MATERIAL FOR THIS EXERCISE:
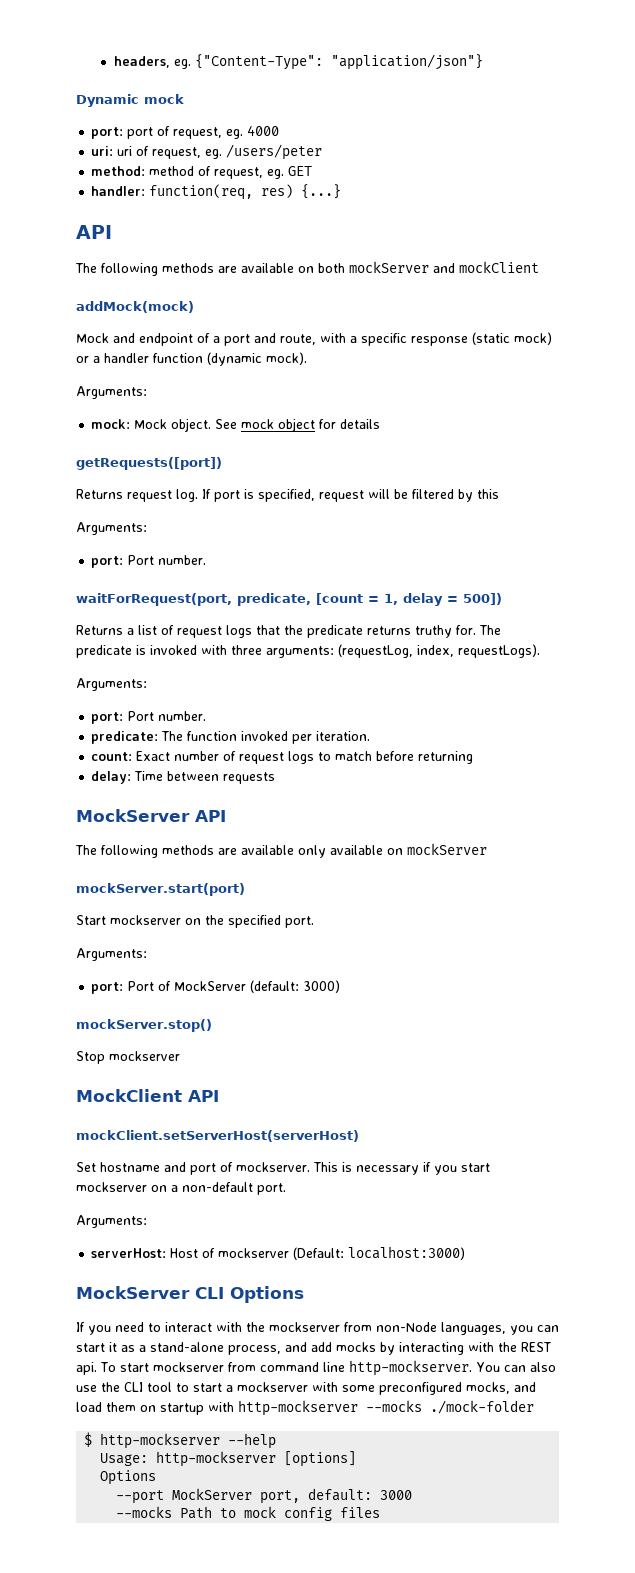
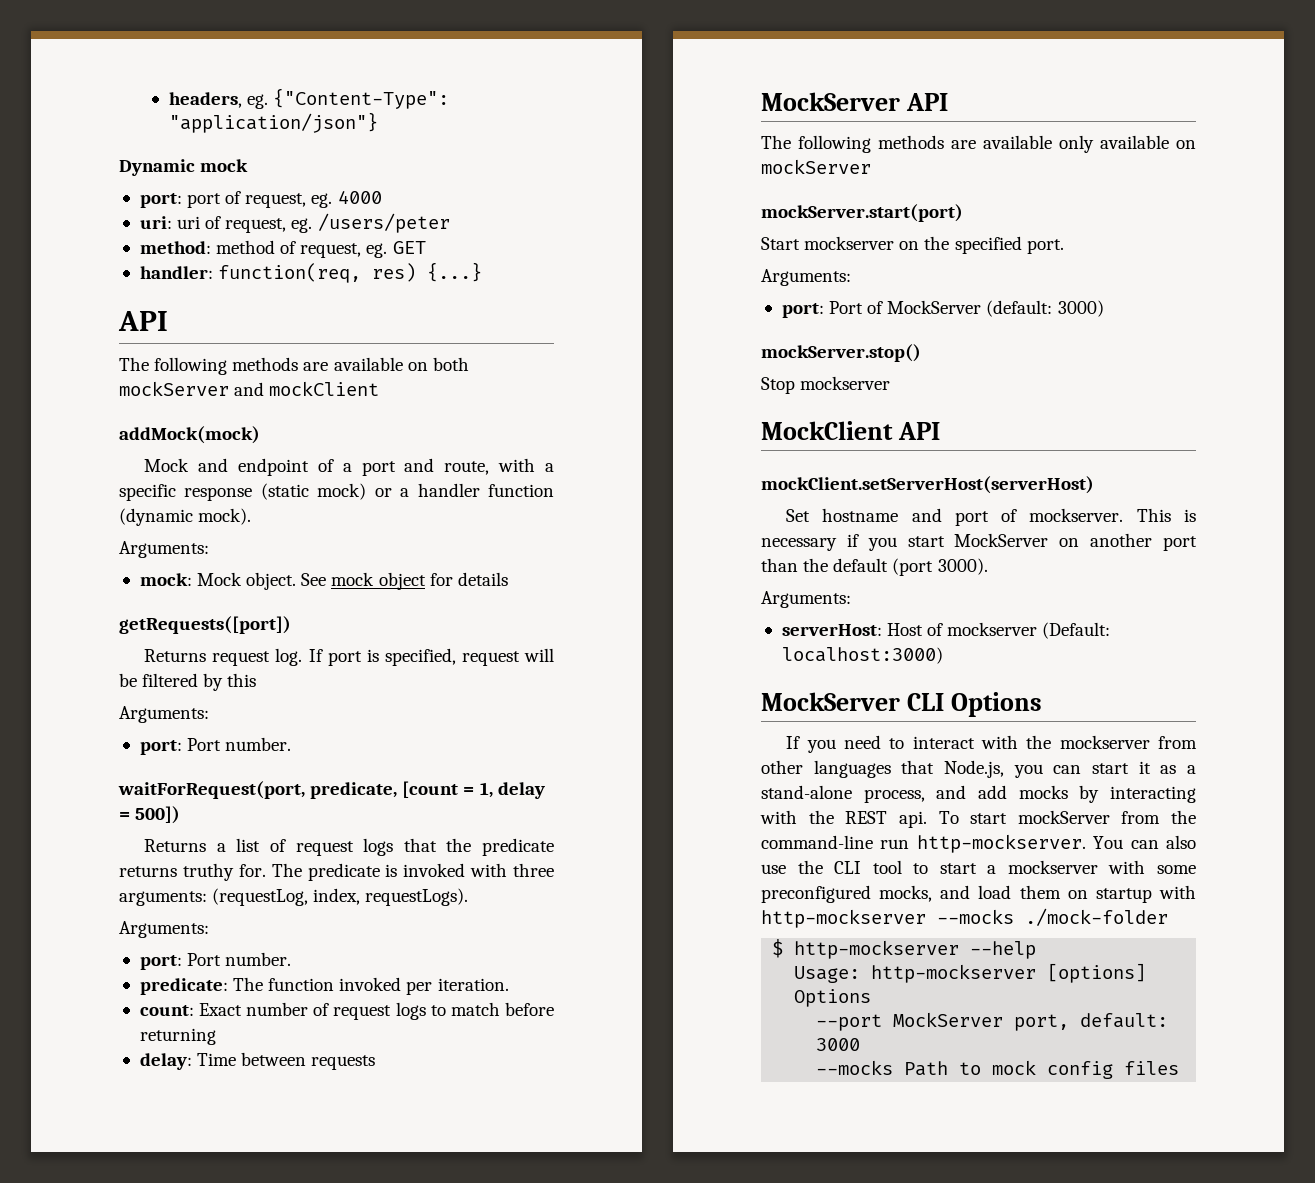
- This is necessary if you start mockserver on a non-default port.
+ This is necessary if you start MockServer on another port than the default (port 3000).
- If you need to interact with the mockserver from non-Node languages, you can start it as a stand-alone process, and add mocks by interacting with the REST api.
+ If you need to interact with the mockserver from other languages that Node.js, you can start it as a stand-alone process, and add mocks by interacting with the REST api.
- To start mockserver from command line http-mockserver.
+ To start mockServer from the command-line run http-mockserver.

TASK TO COMPLETE: The word to find is "default". Copy every line of the data that holds it.

SOLUTION TO THE EXERCISE:
- This is necessary if you start mockserver on a non-default port.
+ This is necessary if you start MockServer on another port than the default (port 3000).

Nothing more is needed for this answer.